CREDOS: Power of prayer — I

By Valerie Reiss

Before I was diagnosed with cancer a year and a half ago, prayer was dimly on my radar. As I entered college, the space created inside me by the silence of all those Quaker meetings began to fill with spiritual longing, a yearning to connect with all the luscious divine energy. As I started studying yoga and Eastern spiritualities, a Rumi line wound its way into me: “There are hundreds of ways to kneel and kiss the ground.” The idea that prayer could be as free and passionate as falling in love was reassuring.
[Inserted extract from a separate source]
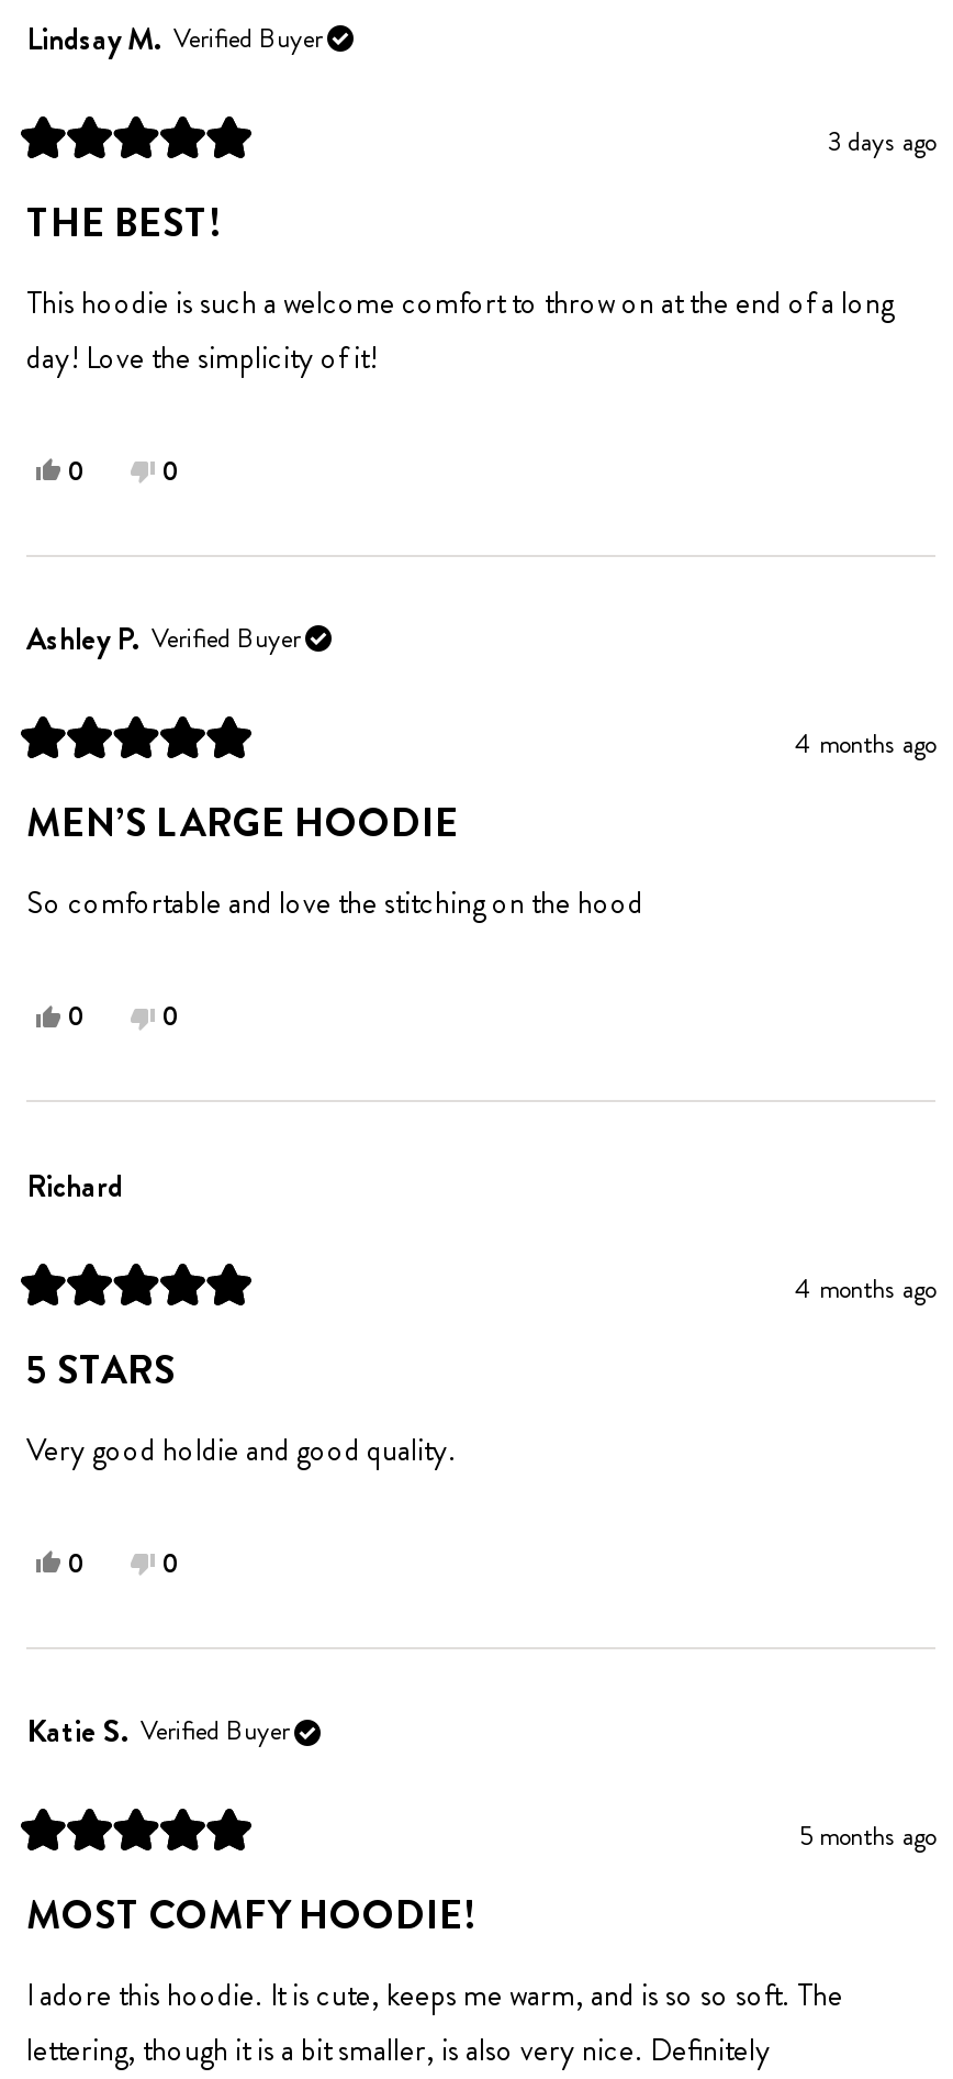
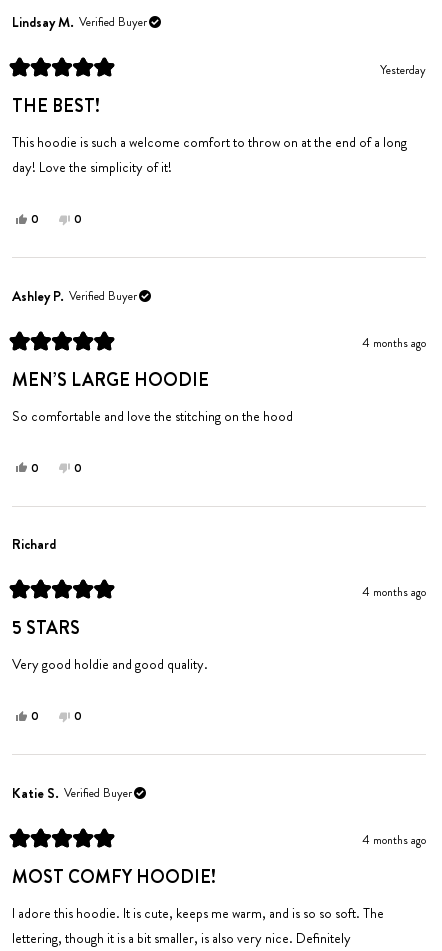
[828,122,935,162] 3 days ago -> [380,61,426,79] Yesterday
[799,1816,935,1856] 5 months ago -> [362,831,426,849] 4 months ago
I realised I could pray just fine as long as I was speaking to a female form of divinity or a gender-free source of luminous divine love. Then I could connect; I could feel the love pouring through me like the fresh coconut water I drank from the nut. I read an Anne Lamott quote that stuck: the two best ways to pray are “help me, help me, help me” and “thank you, thank you, thank you.” I used it again and again.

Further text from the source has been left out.